Como reforça a analista Daniele Siqueira, o otimismo segue cadenciando os trabalhos em Mato Grosso. O plantio, muito próximo da conclusão, vai desenhando uma boa safra. “Mato Grosso tem recebido boas chuvas e as lavouras estão excelentes. Nas áreas mais adiantadas, que já devem começar a colher no fim de dezembro, o único temor é de que haja excesso de chuva na colheita. Se a chuva não atrapalhar, aliás, janeiro deve registrar volume recorde de soja mato-grossense entrando no mercado”.

Em contrapartida, o norte do Paraná também tem sentido a falta de chuvas mais regulares. Na região de Maringá, as plantas estão com porte reduzido e demorando a fechar as linhas. No oeste, que planta mais cedo, 7% da área já está em formação de grãos. Não se fala em perdas por enquanto, mas a soja precisa receber umidade nos próximos dias para que a expectativa de boa produtividade se mantenha.
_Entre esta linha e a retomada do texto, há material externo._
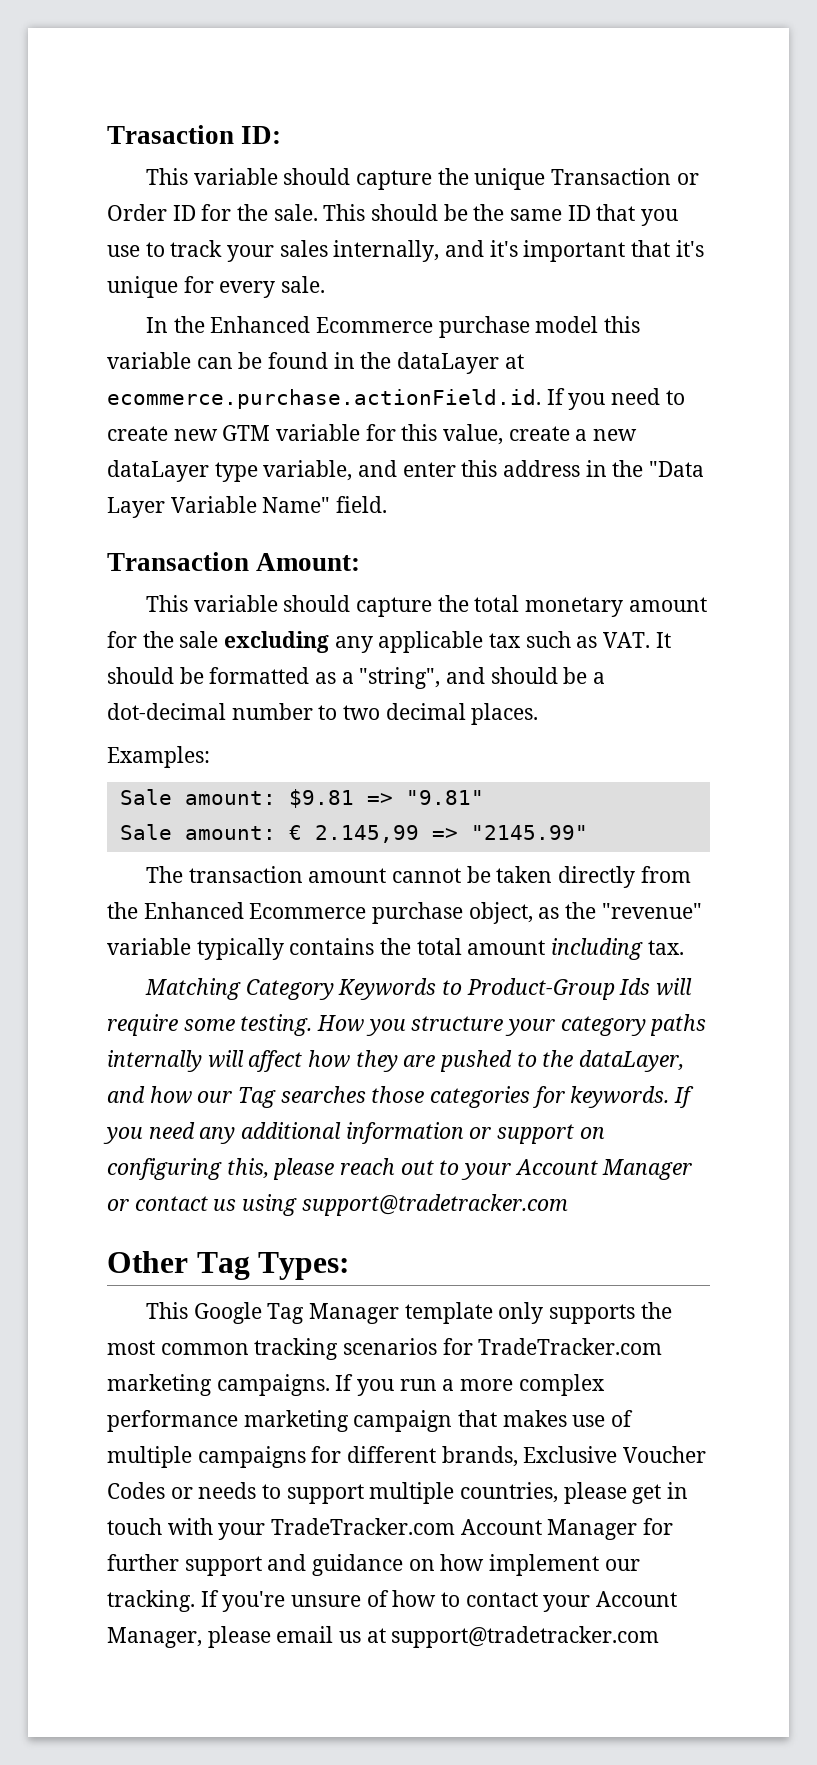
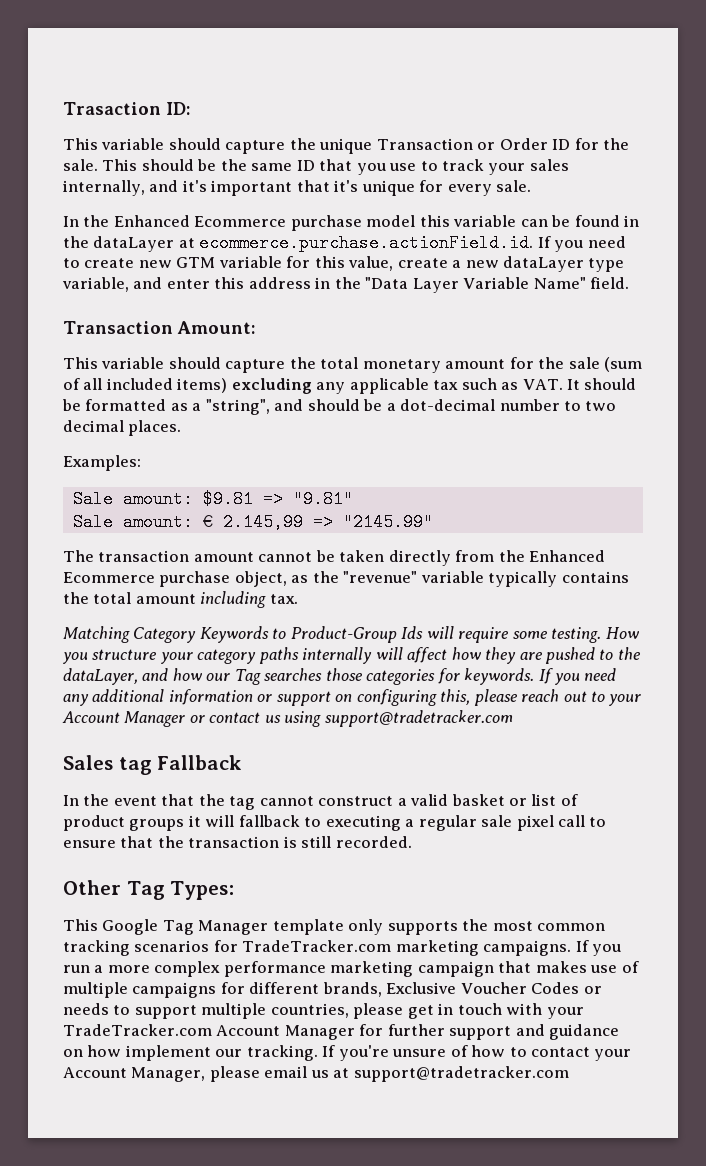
(219, 639) none -> [604,357,643,372] [63,378,228,393] (sum of all included items)
(568, 1205) none -> [63,755,243,775] [63,794,578,810] [63,815,607,831] [63,836,412,848] // Sales tag Fallback // In the event that the tag cannot construct a valid basket or list of product groups it will fallback to executing a regular sale pixel call to ensure that the transaction is still recorded.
A semeadura já está encerrada em Mato Grosso do Sul, mas o estado continua a inspirar cuidado devido à falta de chuva em alguns pontos, especialmente em sua porção sul, que tem recebido volumes baixos e irregulares desde o início da safra. Na região de Dourados, cerca de 30% da área está em floração e a soja está adiantando o ciclo em alguns talhões devido à falta de umidade e às altas temperaturas. Se a combinação de tempo quente e seco persistir até o fim de novembro, o potencial produtivo será afetado.

Em Goiás, as lavouras do sudoeste também têm bom potencial. O leste, que teve um início de safra seco, agora recebe bons volumes de chuva e a semeadura caminha bem. Minas Gerais também tem recebido precipitações abundantes, e o plantio vai sendo feito nos intervalos das chuvas. Em São Paulo, a semana foi de tempo mais firme, mas a umidade do solo continua boa.

Também com boa umidade, o Matopiba segue com plantio acelerado. Os baixos volumes previstos para as próximas duas semanas, entretanto, devem resultar em diminuição do ritmo dos trabalhos.

No outro extremo do país, os produtores do Rio Grande do Sul e de Santa Catarina aproveitaram o tempo firme dos últimos dias e a previsão de chuva no fim de semana para acelerar o plantio, tirando o atraso causado pelo excesso de chuva em outubro e início de novembro.